Raw data -
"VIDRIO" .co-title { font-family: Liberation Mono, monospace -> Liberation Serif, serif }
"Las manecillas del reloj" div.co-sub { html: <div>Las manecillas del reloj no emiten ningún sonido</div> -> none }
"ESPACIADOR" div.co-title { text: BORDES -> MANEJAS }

...

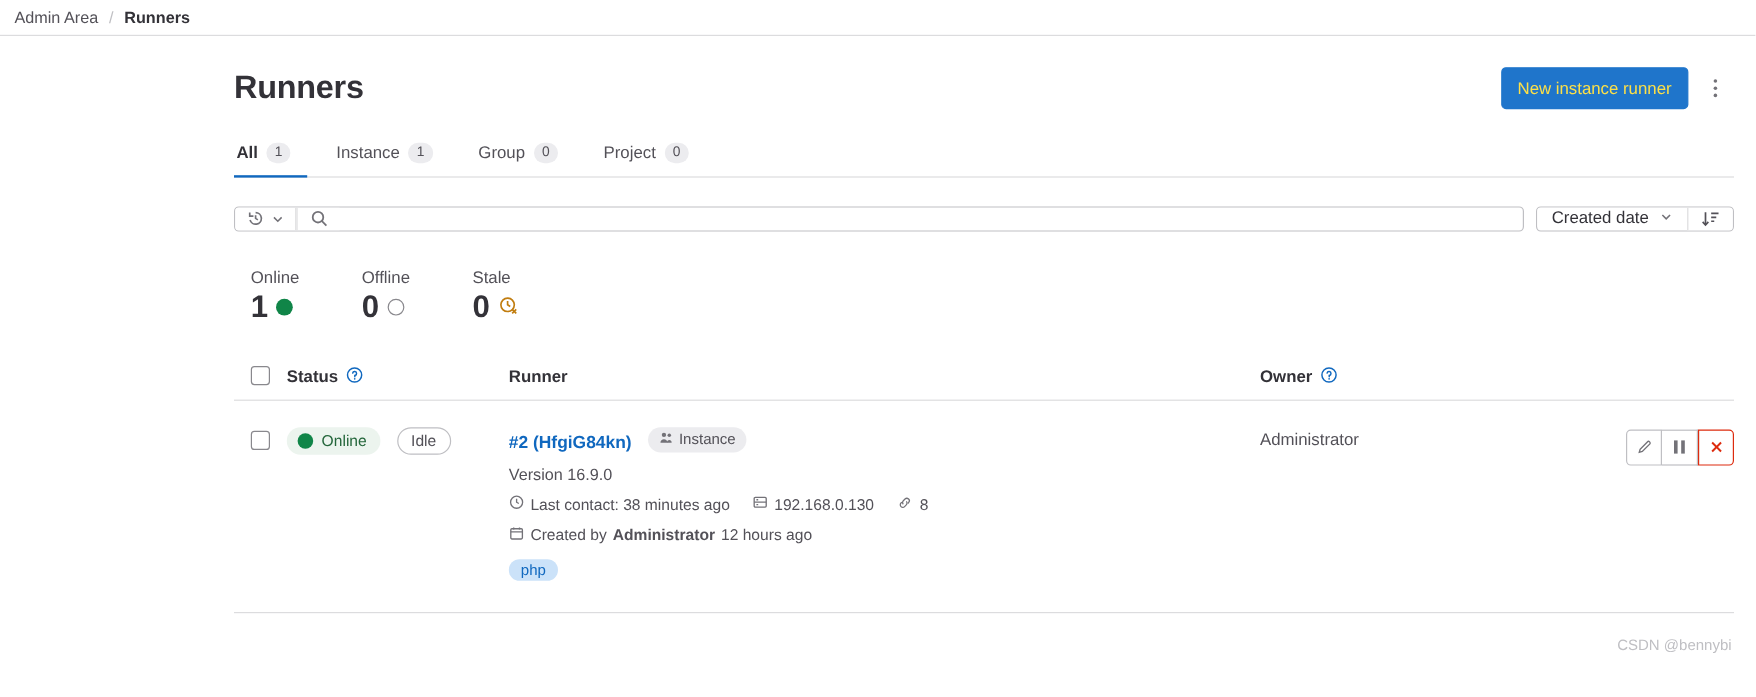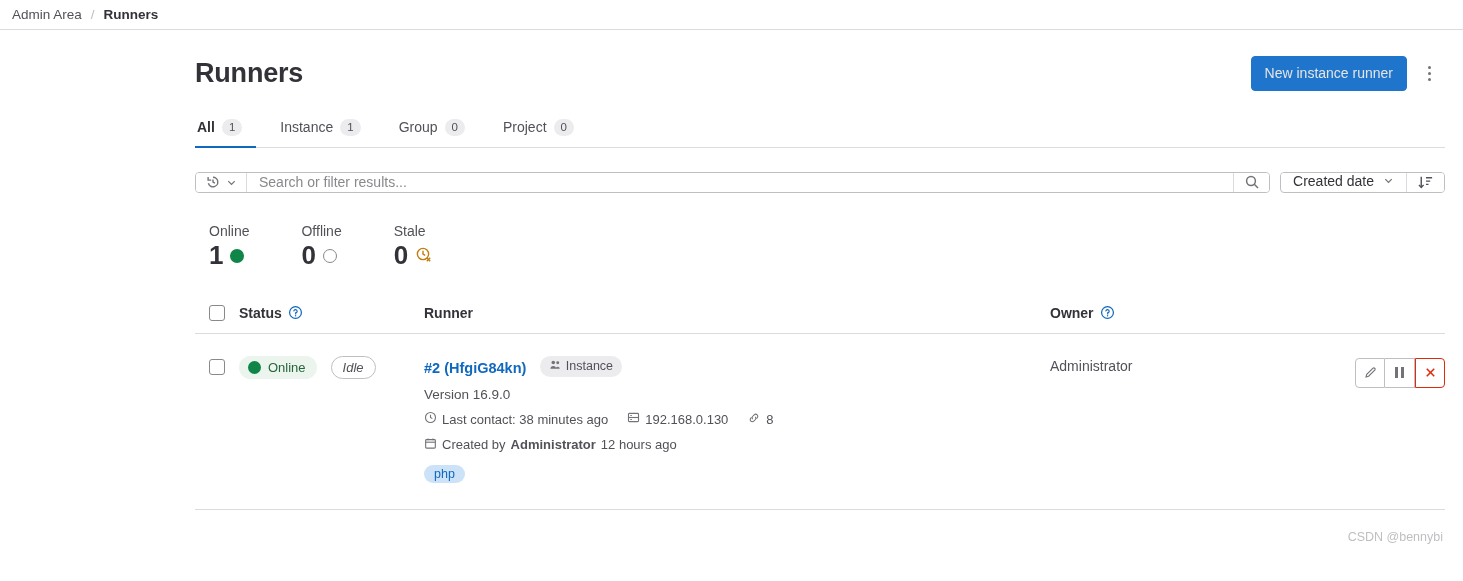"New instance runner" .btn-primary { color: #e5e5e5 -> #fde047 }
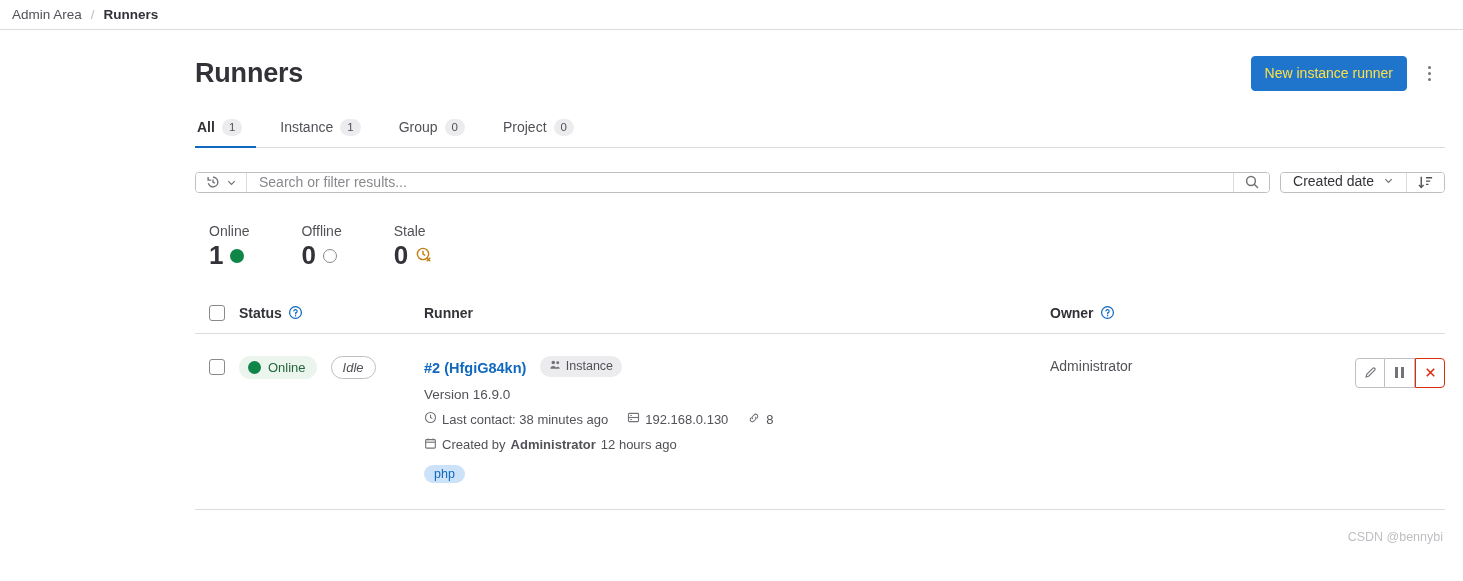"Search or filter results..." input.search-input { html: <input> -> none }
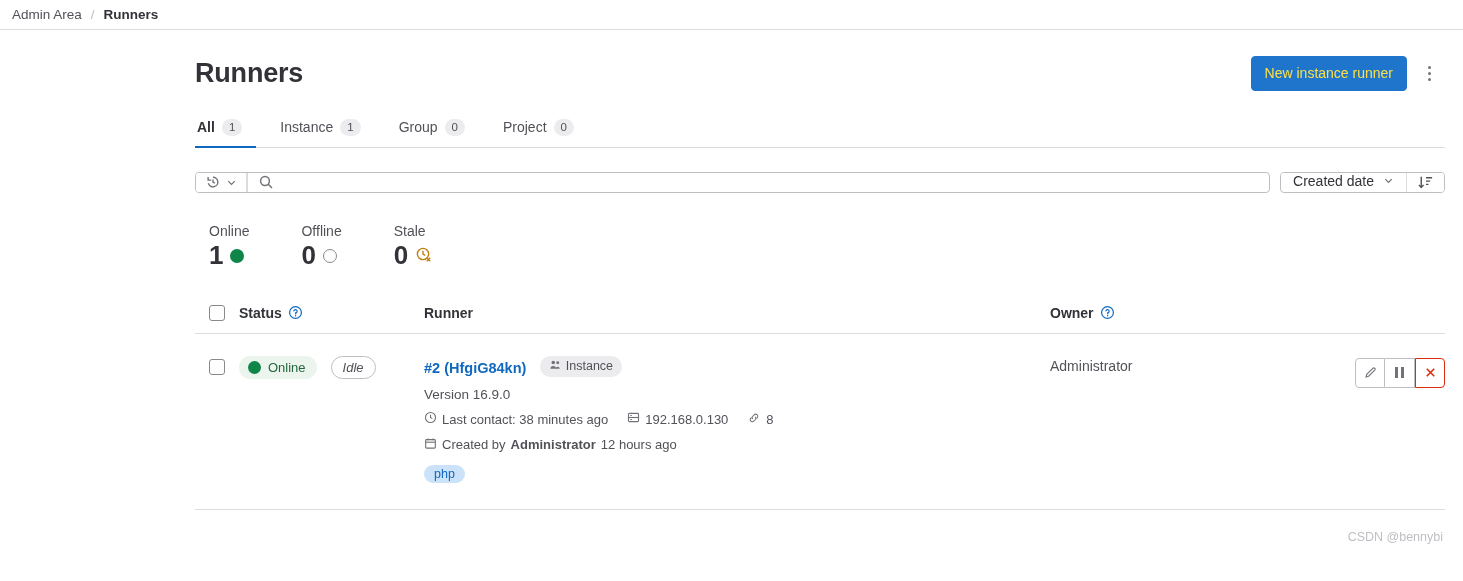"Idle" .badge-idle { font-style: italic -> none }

Your objective - The lines to copy are those in the listing that contain "title".

Problem solution -
"VIDRIO" .co-title { font-family: Liberation Mono, monospace -> Liberation Serif, serif }
"ESPACIADOR" div.co-title { text: BORDES -> MANEJAS }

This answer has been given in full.